Голодные и замёрзшие бойцы занимали тёплые дома, организовывали ужин. Командиры предупредили: спиртным не увлекаться, не больше чарки «для аппетиту». За нарушение – трибунал!
Комвзвода Черных доложил командиру полка об операции в Куропатине, о пленном есауле Манькове.
– За разгром белогвардейцев объявляю благодарность. – Командир так устал, что не пытался скрыть зевоту. – А почему не расстреляли есаула? Приказ был в плен не брать.
– Виноват, товарищ комполка! Но он сам сдал оружие и готов дать полезные показания. Мы с уполномоченным ОГПУ взяли на себя ответственность, полагая, что от живого больше пользы. Расстрелять можно и потом.
Вестовой выставил на стол найденную в доме еду – хлеб, сало, остатки рыбного пирога, сладкие блюдники[5].
– А горячего ничего нет? – зевая во весь рот, спросил комполка. – И горилки чарочку не помешало б!
– Пельмени варятся, – откликнулся вестовой. – А горилка – вот. – И поставил перед командиром четверть мутноватой жидкости.
– Ты сбрендил?! – испугался командир. – Ничего себе чарочка! Где нашёл-то?
– Нашёл, где водится, – осклабился вестовой, и на столе появились три гранёных стакана.

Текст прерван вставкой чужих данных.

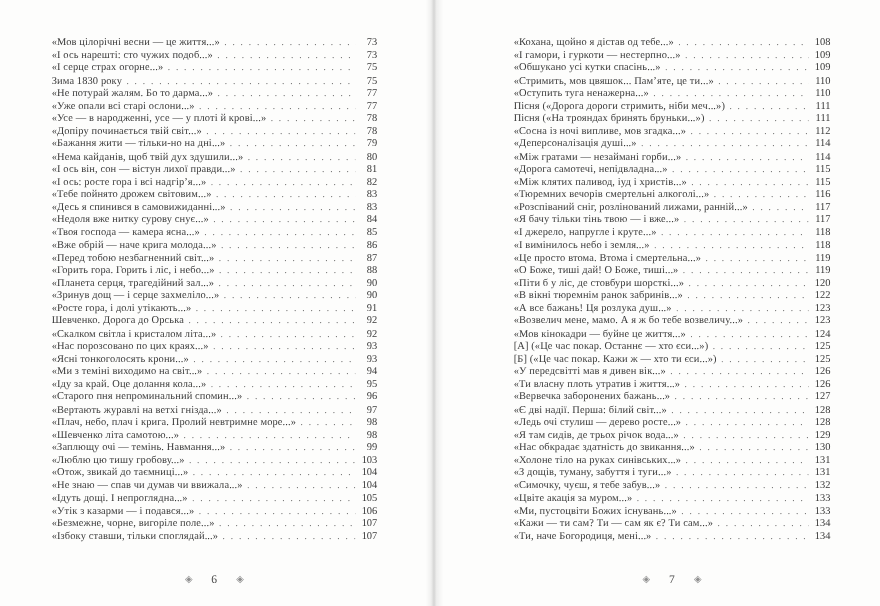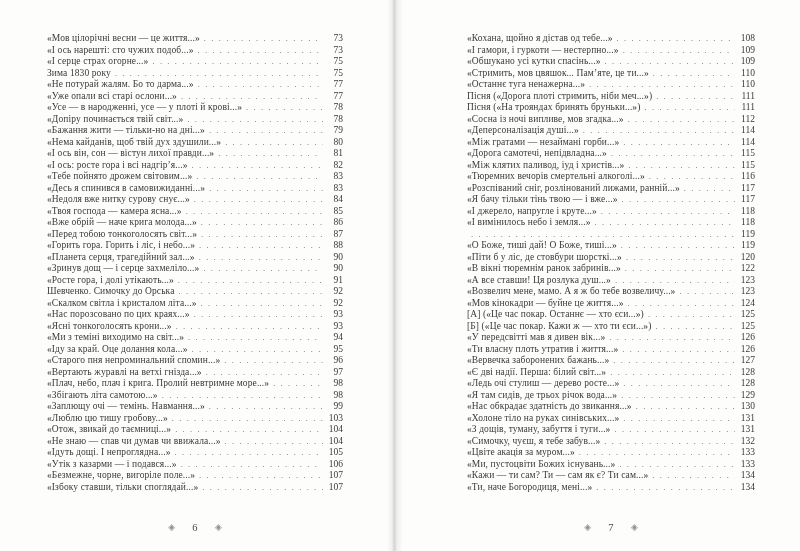--- a/index.html
+++ b/index.html
@@ -170,21 +170,21 @@
           <span class="t">«Твоя господа — камера ясна...»</span>
           <span class="leader"></span>
           <span class="pg">85</span>
         </div>
         <div class="toc-row">
           <span class="t">«Вже обрій — наче крига молода...»</span>
           <span class="leader"></span>
           <span class="pg">86</span>
         </div>
         <div class="toc-row">
-          <span class="t">«Перед тобою тонкоголосять світ...»</span>
+          <span class="t">«Перед тобою незбагненний світ...»</span>
           <span class="leader"></span>
           <span class="pg">87</span>
         </div>
         <div class="toc-row">
           <span class="t">«Горить гора. Горить і ліс, і небо...»</span>
           <span class="leader"></span>
           <span class="pg">88</span>
         </div>
         <div class="toc-row">
           <span class="t">«Планета серця, трагедійний зал...»</span>
@@ -195,21 +195,21 @@
           <span class="t">«Зринув дощ — і серце захмеліло...»</span>
           <span class="leader"></span>
           <span class="pg">90</span>
         </div>
         <div class="toc-row">
           <span class="t">«Росте гора, і долі утікають...»</span>
           <span class="leader"></span>
           <span class="pg">91</span>
         </div>
         <div class="toc-row">
-          <span class="t">Шевченко. Симочку до Орська</span>
+          <span class="t">Шевченко. Дорога до Орська</span>
           <span class="leader"></span>
           <span class="pg">92</span>
         </div>
         <div class="toc-row">
           <span class="t">«Скалком світла і кристалом літа...»</span>
           <span class="leader"></span>
           <span class="pg">92</span>
         </div>
         <div class="toc-row">
           <span class="t">«Нас порозсовано по цих краях...»</span>
@@ -240,21 +240,21 @@
           <span class="t">«Вертають журавлі на ветхі гнізда...»</span>
           <span class="leader"></span>
           <span class="pg">97</span>
         </div>
         <div class="toc-row">
           <span class="t">«Плач, небо, плач і крига. Пролий невтримне море...»</span>
           <span class="leader"></span>
           <span class="pg">98</span>
         </div>
         <div class="toc-row">
-          <span class="t">«Збігають літа самотою...»</span>
+          <span class="t">«Шевченко літа самотою...»</span>
           <span class="leader"></span>
           <span class="pg">98</span>
         </div>
         <div class="toc-row">
           <span class="t">«Заплющу очі — темінь. Навмання...»</span>
           <span class="leader"></span>
           <span class="pg">99</span>
         </div>
         <div class="toc-row">
           <span class="t">«Люблю цю тишу гробову...»</span>
@@ -315,26 +315,26 @@
           <span class="t">«Обшукано усі кутки спасінь...»</span>
           <span class="leader"></span>
           <span class="pg">109</span>
         </div>
         <div class="toc-row">
           <span class="t">«Стримить, мов цвяшок... Пам’яте, це ти...»</span>
           <span class="leader"></span>
           <span class="pg">110</span>
         </div>
         <div class="toc-row">
-          <span class="t">«Останнє туга ненажерна...»</span>
+          <span class="t">«Оступить туга ненажерна...»</span>
           <span class="leader"></span>
           <span class="pg">110</span>
         </div>
         <div class="toc-row">
-          <span class="t">Пісня («Дорога плоті стримить, ніби меч...»)</span>
+          <span class="t">Пісня («Дорога дороги стримить, ніби меч...»)</span>
           <span class="leader"></span>
           <span class="pg">111</span>
         </div>
         <div class="toc-row">
           <span class="t">Пісня («На трояндах бринять бруньки...»)</span>
           <span class="leader"></span>
           <span class="pg">111</span>
         </div>
         <div class="toc-row">
           <span class="t">«Сосна із ночі випливе, мов згадка...»</span>
@@ -380,40 +380,41 @@
           <span class="t">«І джерело, напругле і круте...»</span>
           <span class="leader"></span>
           <span class="pg">118</span>
         </div>
         <div class="toc-row">
           <span class="t">«І вимінилось небо і земля...»</span>
           <span class="leader"></span>
           <span class="pg">118</span>
         </div>
         <div class="toc-row">
+          <span class="t">«Це просто втома. Втома і смертельна...»</span>
           <span class="leader"></span>
           <span class="pg">119</span>
         </div>
         <div class="toc-row">
           <span class="t">«О Боже, тиші дай! О Боже, тиші...»</span>
           <span class="leader"></span>
           <span class="pg">119</span>
         </div>
         <div class="toc-row">
           <span class="t">«Піти б у ліс, де стовбури шорсткі...»</span>
           <span class="leader"></span>
           <span class="pg">120</span>
         </div>
         <div class="toc-row">
           <span class="t">«В вікні тюремнім ранок забринів...»</span>
           <span class="leader"></span>
           <span class="pg">122</span>
         </div>
         <div class="toc-row">
-          <span class="t">«А все ставши! Ця розлука душ...»</span>
+          <span class="t">«А все бажань! Ця розлука душ...»</span>
           <span class="leader"></span>
           <span class="pg">123</span>
         </div>
         <div class="toc-row">
           <span class="t">«Возвелич мене, мамо. А я ж бо тебе возвеличу...»</span>
           <span class="leader"></span>
           <span class="pg">123</span>
         </div>
         <div class="toc-row">
           <span class="t">«Мов кінокадри — буйне це життя...»</span>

Комполка удивлённо глянул на них и обратился к Ивану:
– Садись, комвзвода, поужинаем вместе.
– Спасибо, товарищ комполка. Я не пью, да и своих бойцов надо обустроить. Разрешите идти?
– Ишь ты, не пьёт он! Ну, иди, коли так. Бойцов, конечно, надо устроить. А Манькова запри, как следует. Вон в сарае во дворе. Пускай помёрзнет. Утром допросим.
Однако утром пленного есаула в сарае не оказалось. Замок на месте, а человека нет. Караульный рассказывал какую-то ерунду: будто бы всю ночь глаз не смыкал, отлучился лишь по призыву товарищей – супцу похлебать, всего-то минут на десять-пятнадцать, вернулся, а из сарая сквозь щели в брёвнах свет брезжит, однако же замок на двери висит и звуков никаких изнутри не доносится. А потом и свет погас.
– С чего бы это? – сердито поинтересовался комвзвода.
– Я подумал, пленный себе зажигалкой посветил, чтоб чё-нибудь подыскать для утепления: мороз-от разыгрался бесчурно[6], не в голову мне было[7], что он в бега ударится, – говорил караульный, молодой парень из чоновцев, искательно заглядывая в глаза то комвзвода, то уполномоченного ОГПУ. От него так густо несло китайской гамыркой, что начальники невольно отворачивались.
– И что теперь с тобой делать? – сурово спрашивал комвзвода. – Под трибунал отдавать?
– Давай посмотрим вокруг сарая, – предложил уполномоченный. – Наверняка какой-нито лаз в стене, али под стеной отыщется. Не мог же он скрозь брёвна пройти!
Лаза по низу не нашли. Более того, снег вдоль стен сарая лежал чистый, нетронутый.
– А гляньте на крышу! – вдруг благим матом завопил караульный.